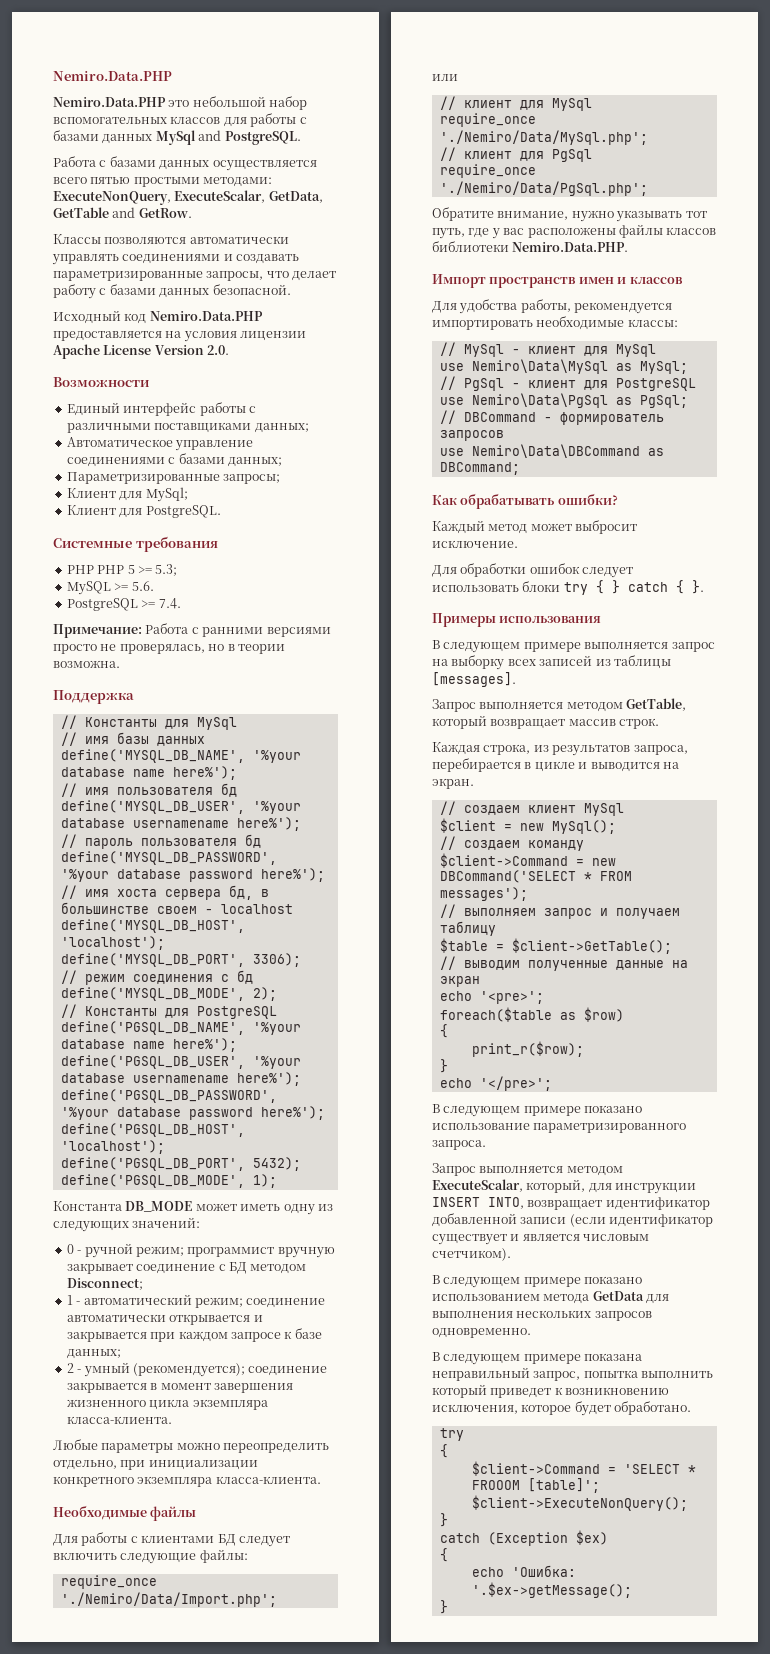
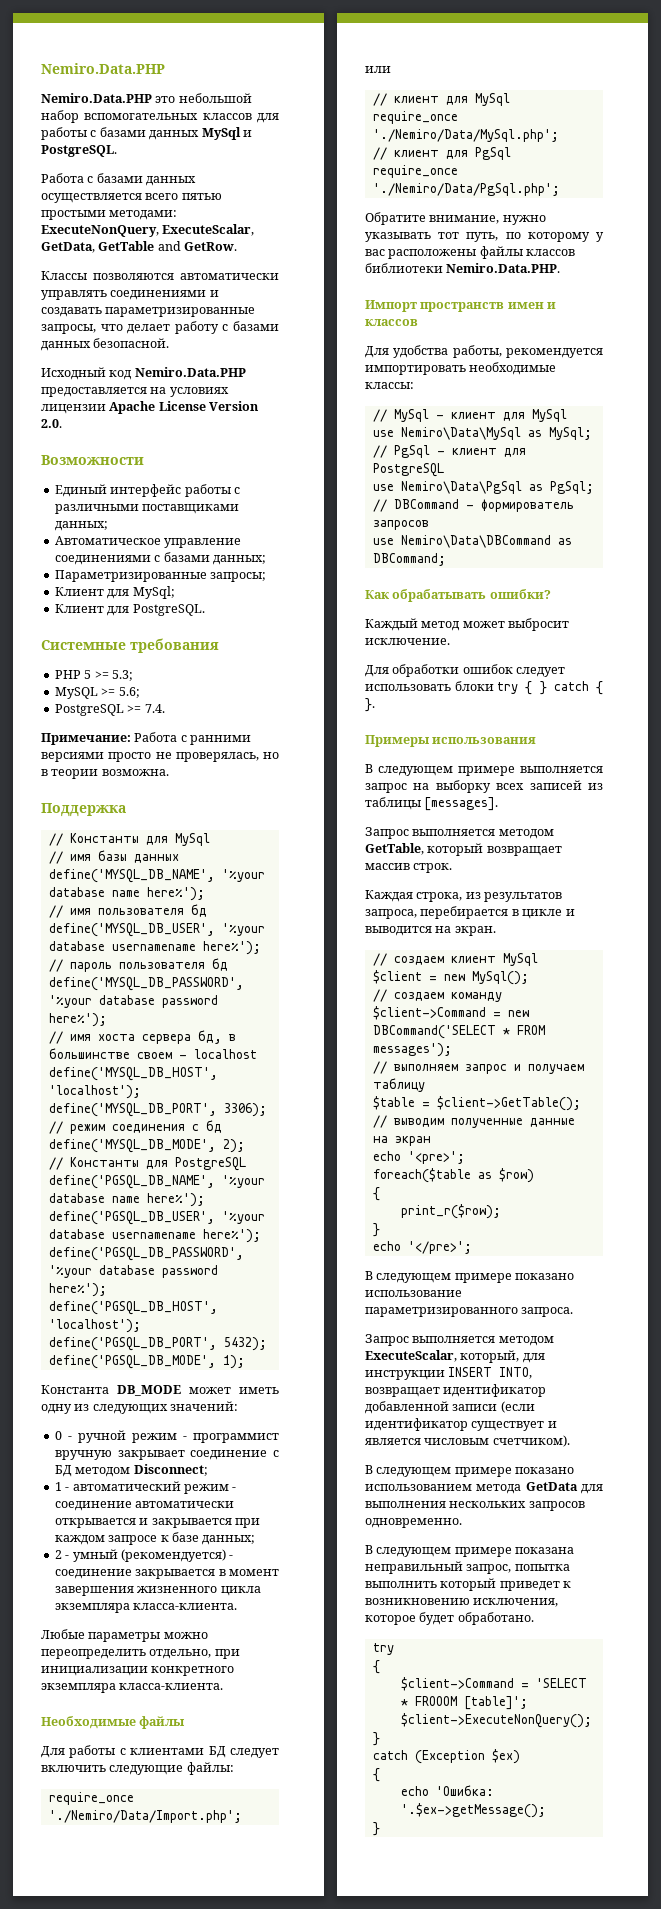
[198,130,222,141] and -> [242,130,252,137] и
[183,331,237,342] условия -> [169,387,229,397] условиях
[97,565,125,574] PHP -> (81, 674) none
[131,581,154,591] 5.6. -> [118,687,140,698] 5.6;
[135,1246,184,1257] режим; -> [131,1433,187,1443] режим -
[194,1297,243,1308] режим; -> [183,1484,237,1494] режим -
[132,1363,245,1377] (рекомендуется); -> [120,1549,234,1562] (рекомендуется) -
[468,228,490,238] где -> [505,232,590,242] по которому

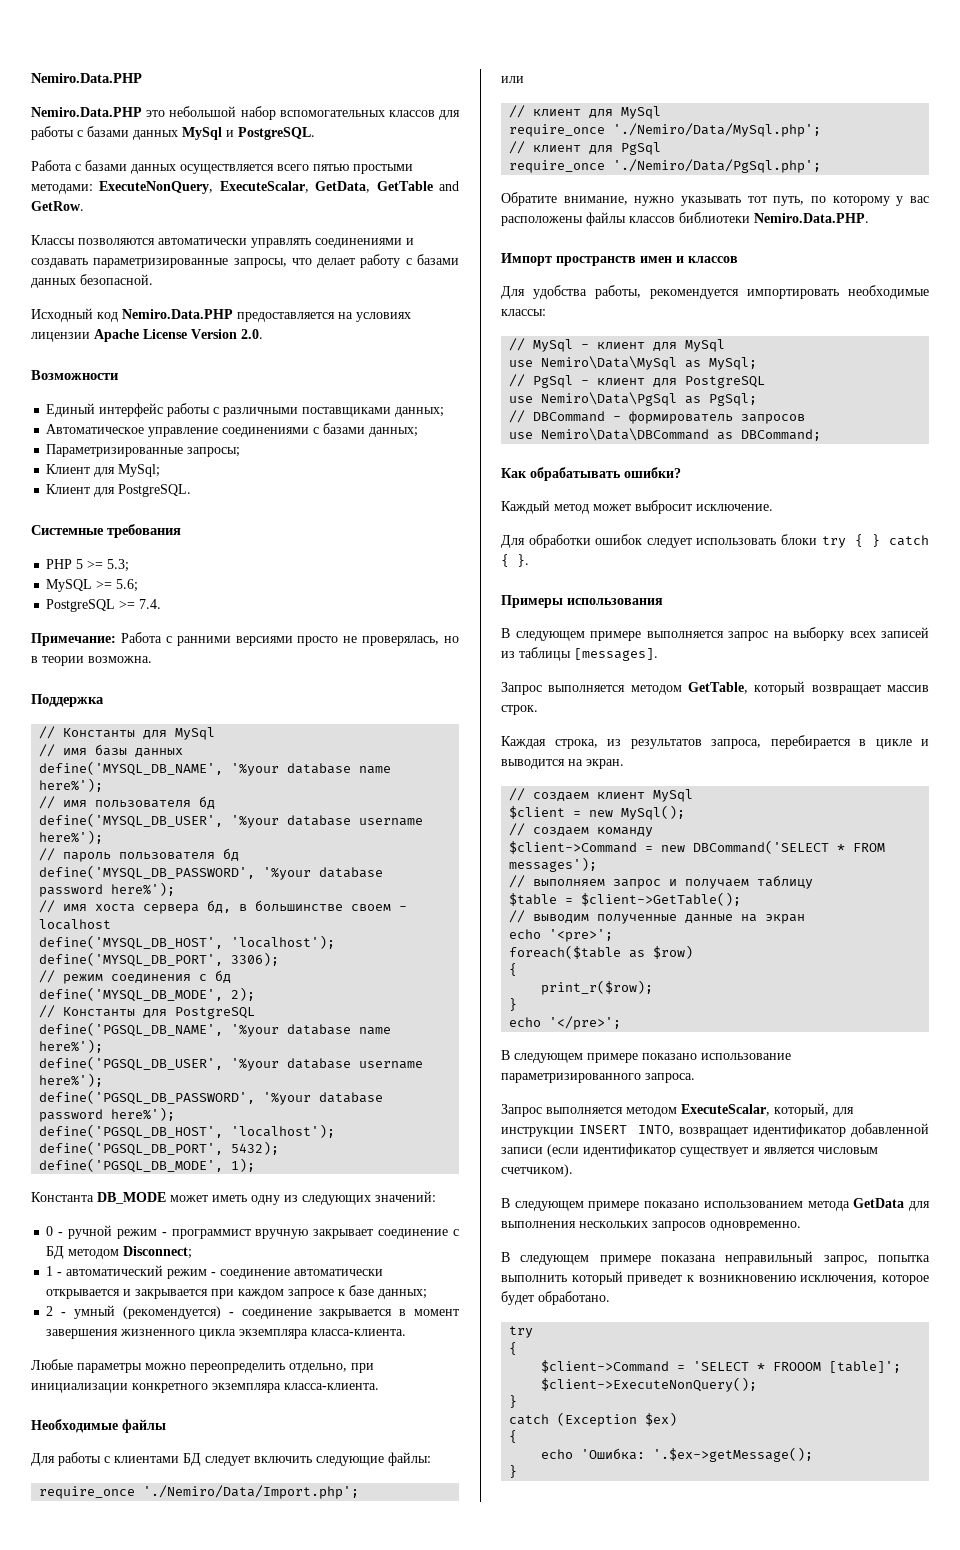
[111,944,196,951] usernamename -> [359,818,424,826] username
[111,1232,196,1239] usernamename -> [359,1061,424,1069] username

---

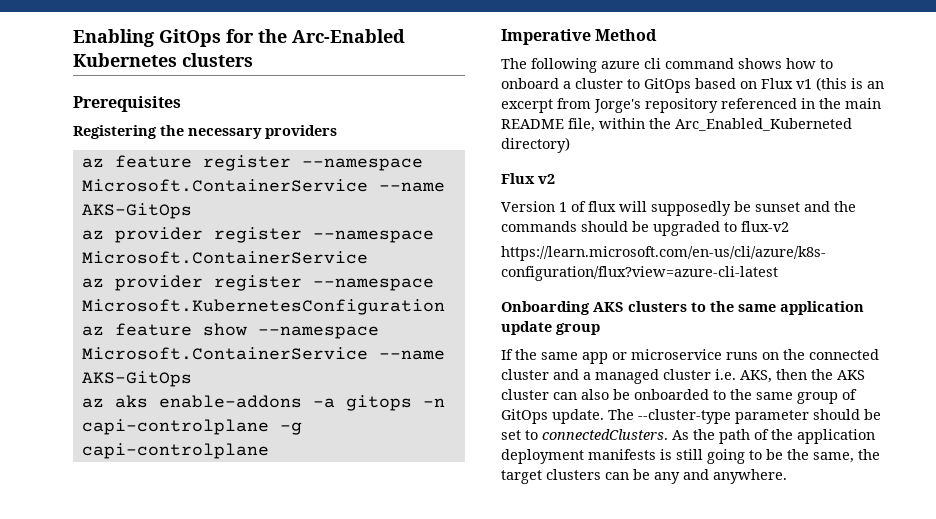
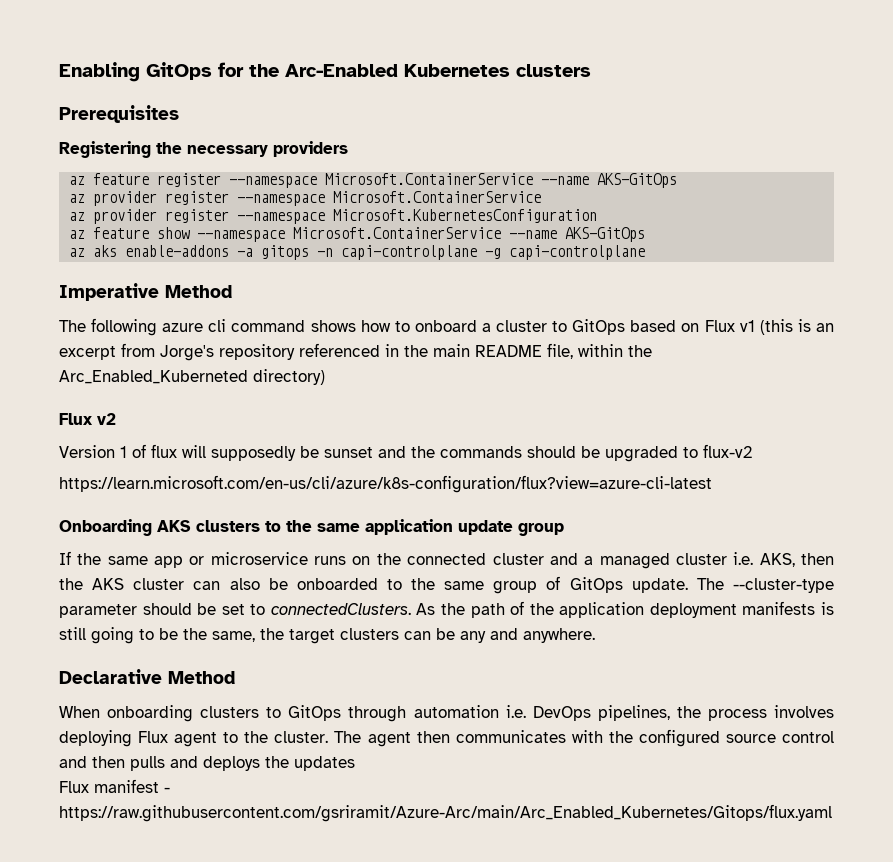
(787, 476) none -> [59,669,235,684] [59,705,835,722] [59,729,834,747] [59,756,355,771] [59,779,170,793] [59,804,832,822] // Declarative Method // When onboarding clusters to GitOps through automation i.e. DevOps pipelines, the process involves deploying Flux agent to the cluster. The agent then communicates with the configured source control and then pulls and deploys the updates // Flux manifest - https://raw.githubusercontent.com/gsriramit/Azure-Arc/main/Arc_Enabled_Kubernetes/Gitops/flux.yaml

...

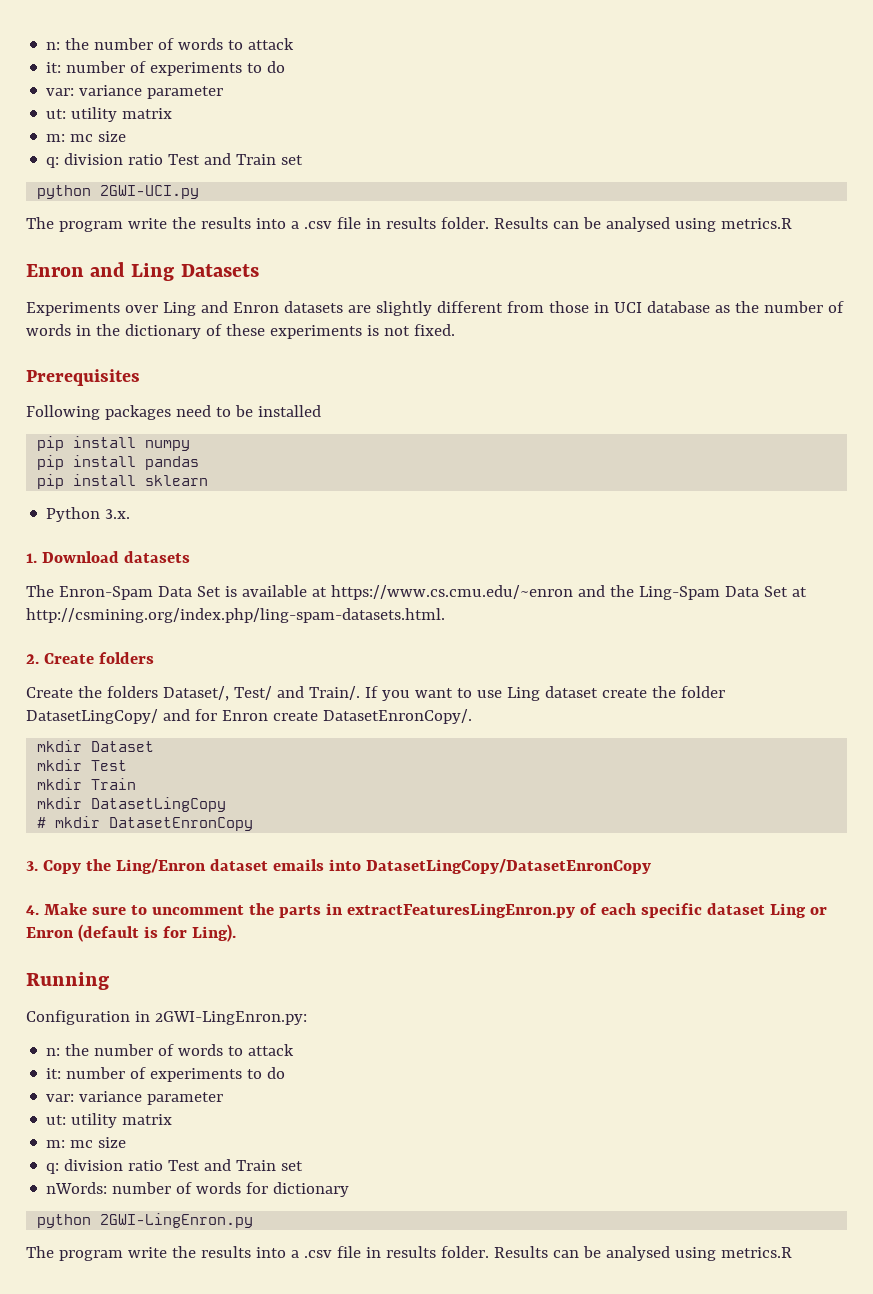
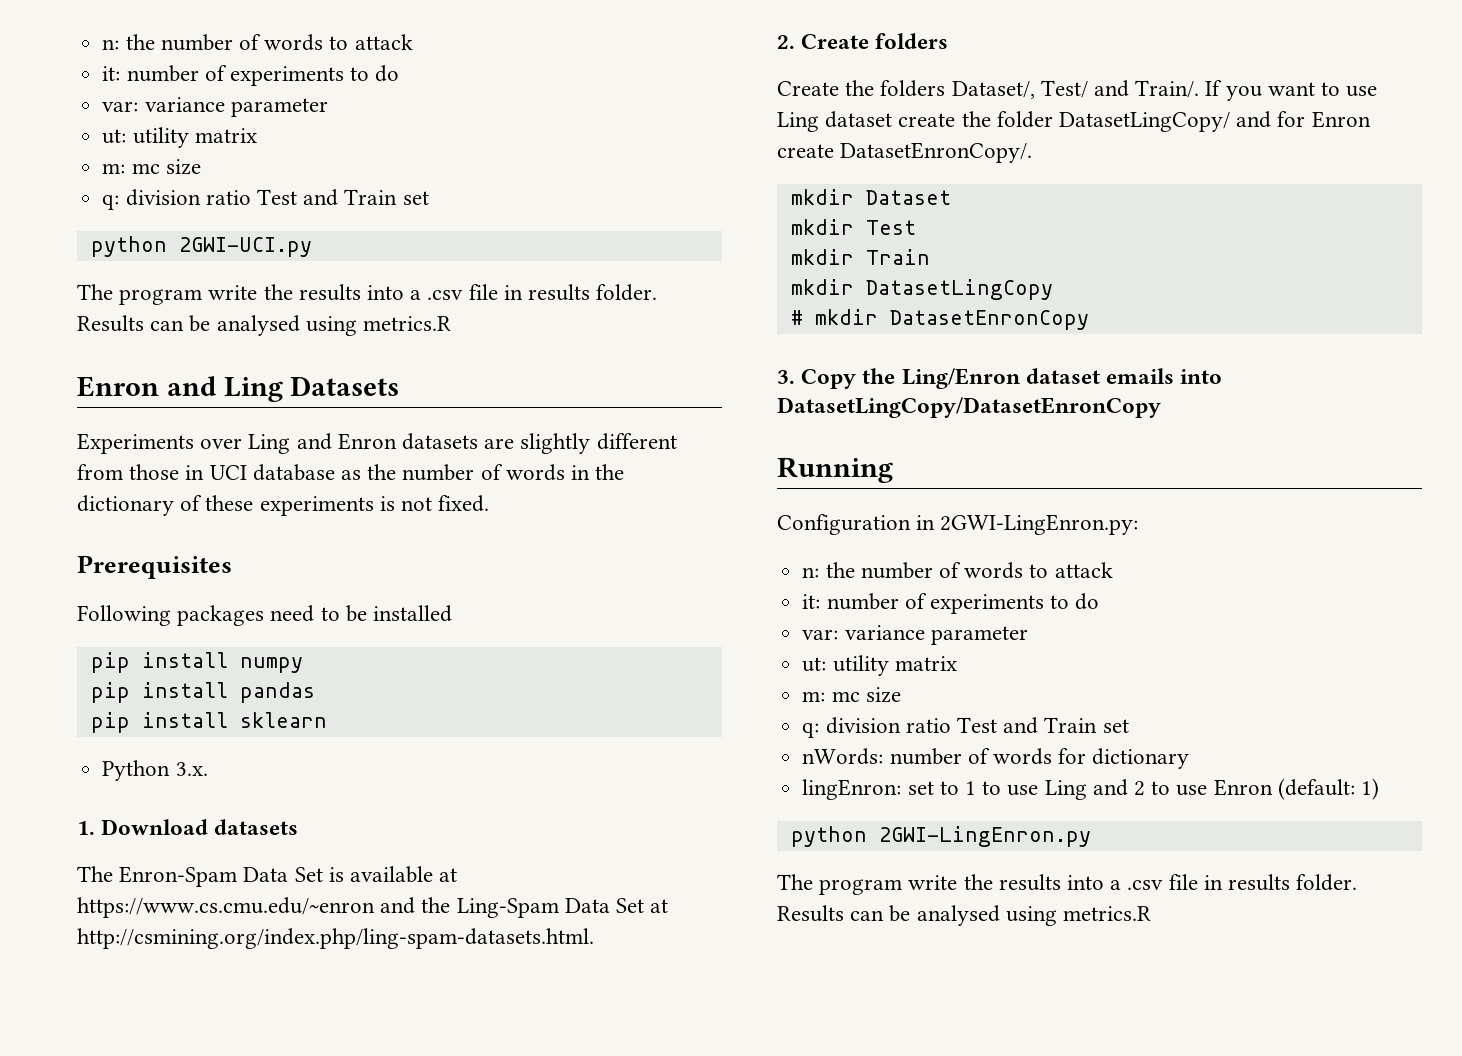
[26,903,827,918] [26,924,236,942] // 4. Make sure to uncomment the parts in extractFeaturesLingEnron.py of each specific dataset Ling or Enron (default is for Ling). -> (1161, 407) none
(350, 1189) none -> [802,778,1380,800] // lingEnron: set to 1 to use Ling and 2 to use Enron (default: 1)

TASK GOAL: There is a line with "[26,903,827,918] [26,924,236,942] //" and a line with "(350, 1189) none" above. Copy exactly those two lines and all lines between them, with nothing else.

TASK SOLUTION:
[26,903,827,918] [26,924,236,942] // 4. Make sure to uncomment the parts in extractFeaturesLingEnron.py of each specific dataset Ling or Enron (default is for Ling). -> (1161, 407) none
(350, 1189) none -> [802,778,1380,800] // lingEnron: set to 1 to use Ling and 2 to use Enron (default: 1)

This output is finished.